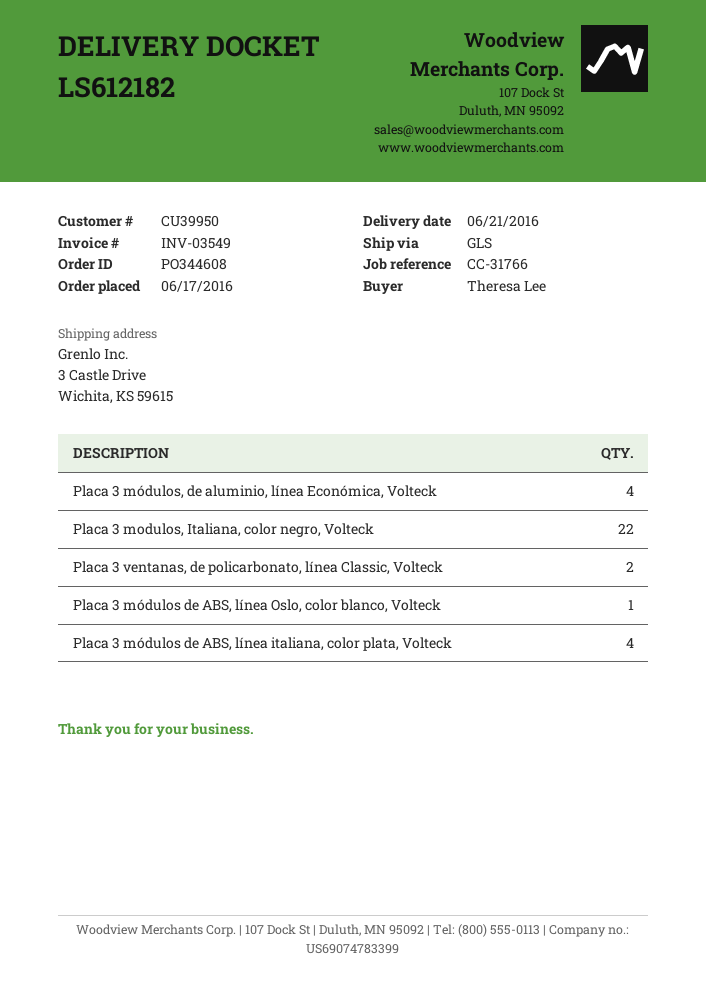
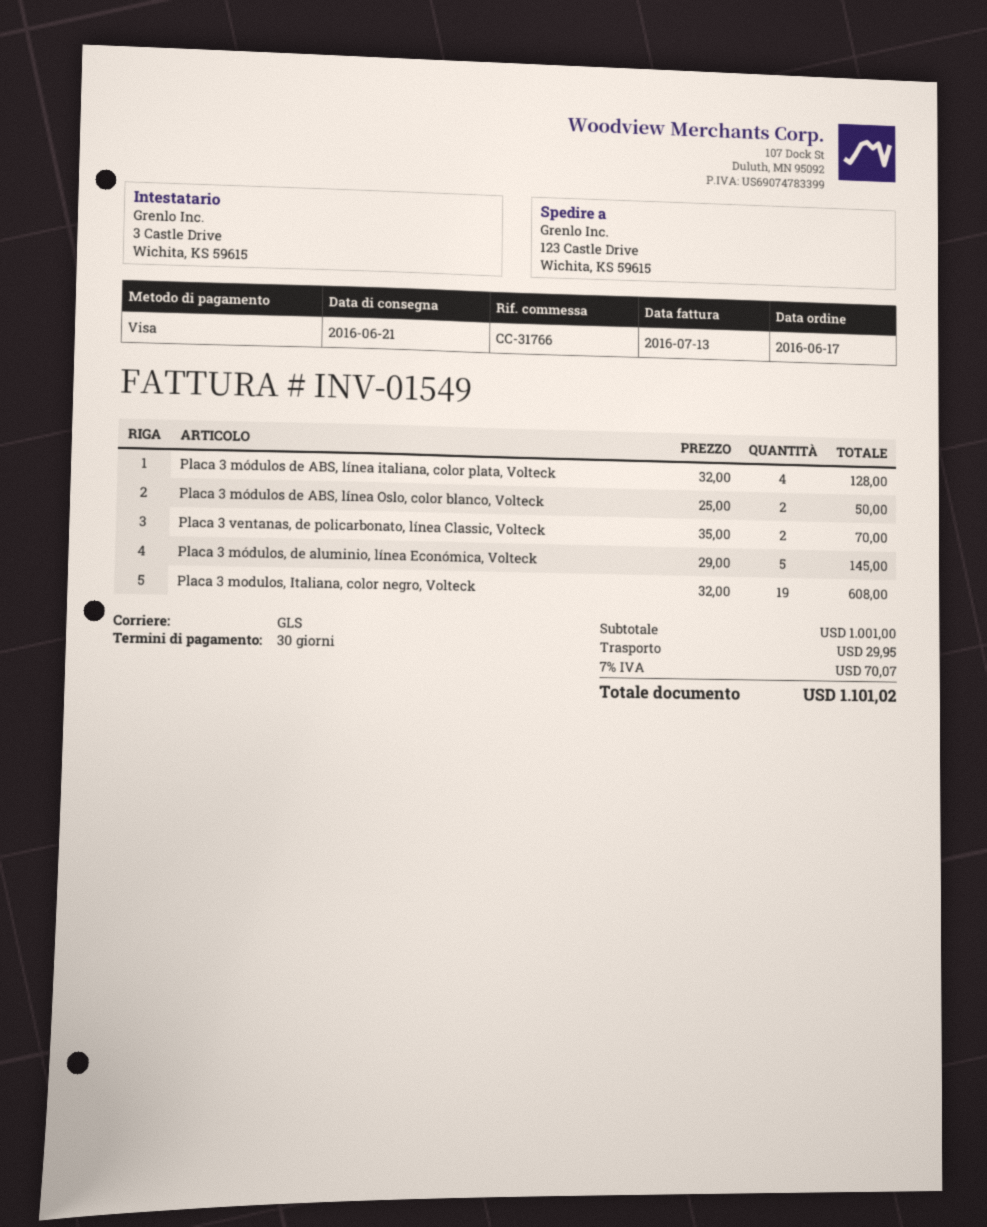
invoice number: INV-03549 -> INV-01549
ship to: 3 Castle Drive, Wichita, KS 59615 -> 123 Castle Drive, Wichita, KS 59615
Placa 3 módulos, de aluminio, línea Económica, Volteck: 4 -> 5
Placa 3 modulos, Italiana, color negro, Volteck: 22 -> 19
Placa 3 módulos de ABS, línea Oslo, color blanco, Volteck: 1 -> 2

☆ ☆ ☆ ☆ ☆ ☆ ☆

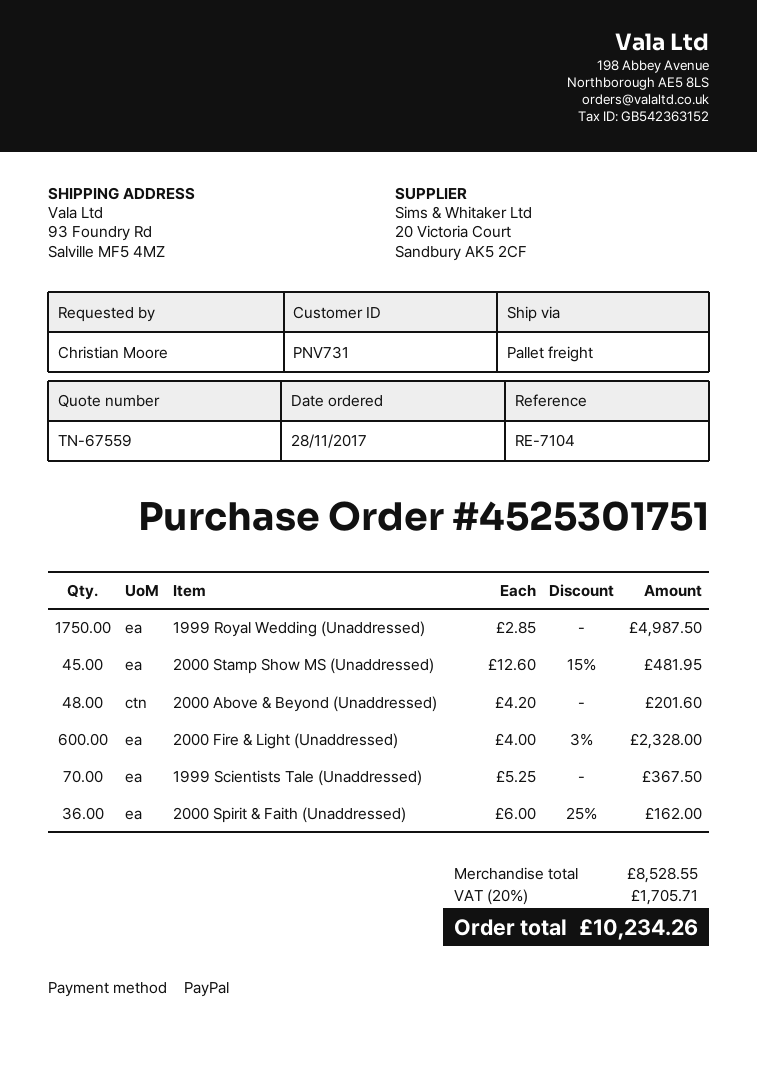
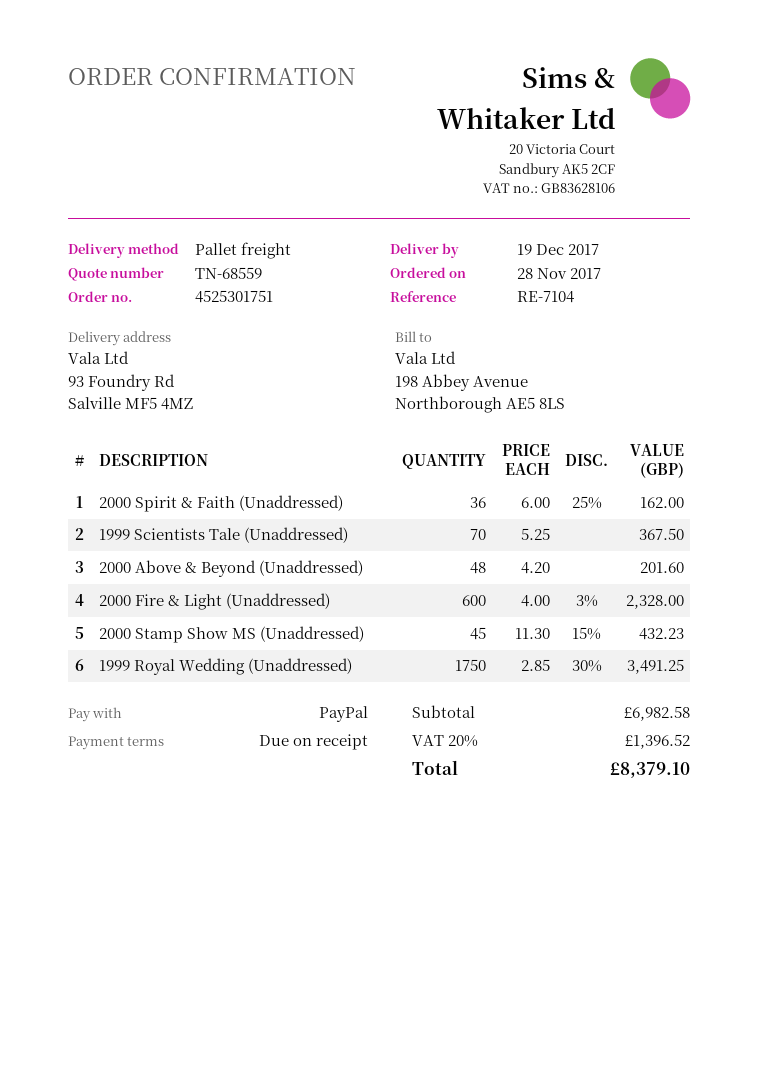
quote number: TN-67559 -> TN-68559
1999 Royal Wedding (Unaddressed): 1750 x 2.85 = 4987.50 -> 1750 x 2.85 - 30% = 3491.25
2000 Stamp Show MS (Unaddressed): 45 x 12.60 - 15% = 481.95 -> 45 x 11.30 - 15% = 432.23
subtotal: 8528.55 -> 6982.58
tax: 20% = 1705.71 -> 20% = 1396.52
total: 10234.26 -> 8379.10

☆ ☆ ☆ ☆ ☆ ☆ ☆

## PROBLEM DETAILS:
Restate word for word the entries above from the line with "invoice number: INV-03549 -> INV-01549" through the line with "Placa 3 módulos de", inclusive, leaving out everything else.

## SOLUTION TO THIS EXERCISE:
invoice number: INV-03549 -> INV-01549
ship to: 3 Castle Drive, Wichita, KS 59615 -> 123 Castle Drive, Wichita, KS 59615
Placa 3 módulos, de aluminio, línea Económica, Volteck: 4 -> 5
Placa 3 modulos, Italiana, color negro, Volteck: 22 -> 19
Placa 3 módulos de ABS, línea Oslo, color blanco, Volteck: 1 -> 2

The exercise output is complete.